Copy each entry verbatim, excluding its images.
□ □ □
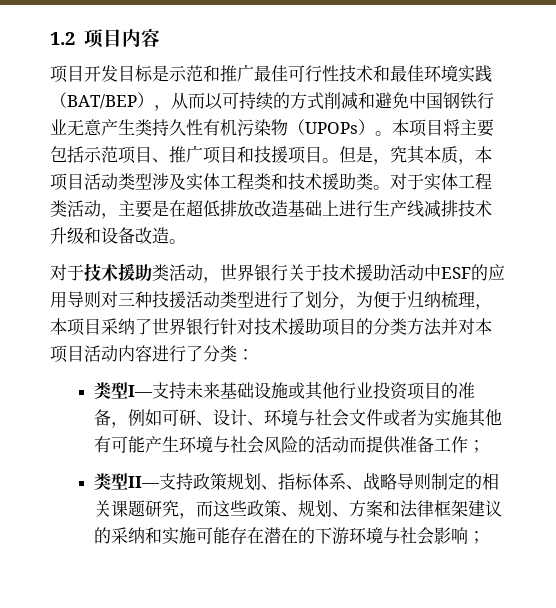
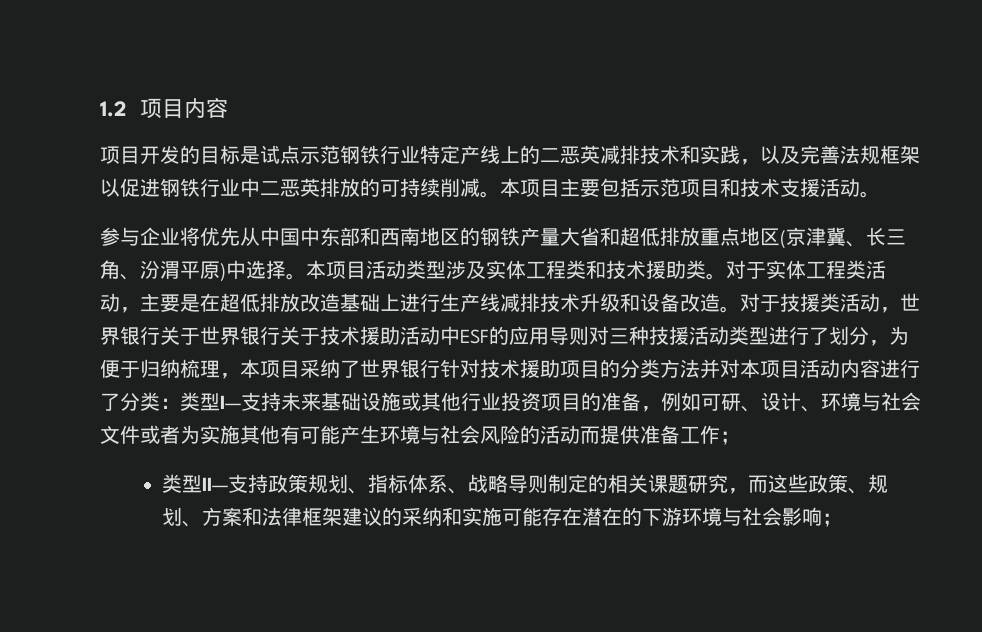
- 项目开发目标是示范和推广最佳可行性技术和最佳环境实践（BAT/BEP），从而以可持续的方式削减和避免中国钢铁行业无意产生类持久性有机污染物（UPOPs）。本项目将主要包括示范项目、推广项目和技援项目。但是，究其本质，本项目活动类型涉及实体工程类和技术援助类。
+ 项目开发的目标是试点示范钢铁行业特定产线上的二恶英减排技术和实践，以及完善法规框架以促进钢铁行业中二恶英排放的可持续削减。本项目主要包括示范项目和技术支援活动。
+ 参与企业将优先从中国中东部和西南地区的钢铁产量大省和超低排放重点地区(京津冀、长三角、汾渭平原)中选择。本项目活动类型涉及实体工程类和技术援助类。
- 对于实体工程类活动，主要是在超低排放改造基础上进行生产线减排技术升级和设备改造。
- 对于技术援助类活动，世界银行关于技术援助活动中ESF的应用导则对三种技援活动类型进行了划分，为便于归纳梳理，本项目采纳了世界银行针对技术援助项目的分类方法并对本项目活动内容进行了分类：
- 类型I—支持未来基础设施或其他行业投资项目的准备，例如可研、设计、环境与社会文件或者为实施其他有可能产生环境与社会风险的活动而提供准备工作；
+ 对于实体工程类活动，主要是在超低排放改造基础上进行生产线减排技术升级和设备改造。对于技援类活动，世界银行关于世界银行关于技术援助活动中ESF的应用导则对三种技援活动类型进行了划分，为便于归纳梳理，本项目采纳了世界银行针对技术援助项目的分类方法并对本项目活动内容进行了分类：类型I—支持未来基础设施或其他行业投资项目的准备，例如可研、设计、环境与社会文件或者为实施其他有可能产生环境与社会风险的活动而提供准备工作；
□ □ □
**Response to this exercise:**
- 项目开发目标是示范和推广最佳可行性技术和最佳环境实践（BAT/BEP），从而以可持续的方式削减和避免中国钢铁行业无意产生类持久性有机污染物（UPOPs）。本项目将主要包括示范项目、推广项目和技援项目。但是，究其本质，本项目活动类型涉及实体工程类和技术援助类。
+ 项目开发的目标是试点示范钢铁行业特定产线上的二恶英减排技术和实践，以及完善法规框架以促进钢铁行业中二恶英排放的可持续削减。本项目主要包括示范项目和技术支援活动。
+ 参与企业将优先从中国中东部和西南地区的钢铁产量大省和超低排放重点地区(京津冀、长三角、汾渭平原)中选择。本项目活动类型涉及实体工程类和技术援助类。
- 对于实体工程类活动，主要是在超低排放改造基础上进行生产线减排技术升级和设备改造。
- 对于技术援助类活动，世界银行关于技术援助活动中ESF的应用导则对三种技援活动类型进行了划分，为便于归纳梳理，本项目采纳了世界银行针对技术援助项目的分类方法并对本项目活动内容进行了分类：
- 类型I—支持未来基础设施或其他行业投资项目的准备，例如可研、设计、环境与社会文件或者为实施其他有可能产生环境与社会风险的活动而提供准备工作；
+ 对于实体工程类活动，主要是在超低排放改造基础上进行生产线减排技术升级和设备改造。对于技援类活动，世界银行关于世界银行关于技术援助活动中ESF的应用导则对三种技援活动类型进行了划分，为便于归纳梳理，本项目采纳了世界银行针对技术援助项目的分类方法并对本项目活动内容进行了分类：类型I—支持未来基础设施或其他行业投资项目的准备，例如可研、设计、环境与社会文件或者为实施其他有可能产生环境与社会风险的活动而提供准备工作；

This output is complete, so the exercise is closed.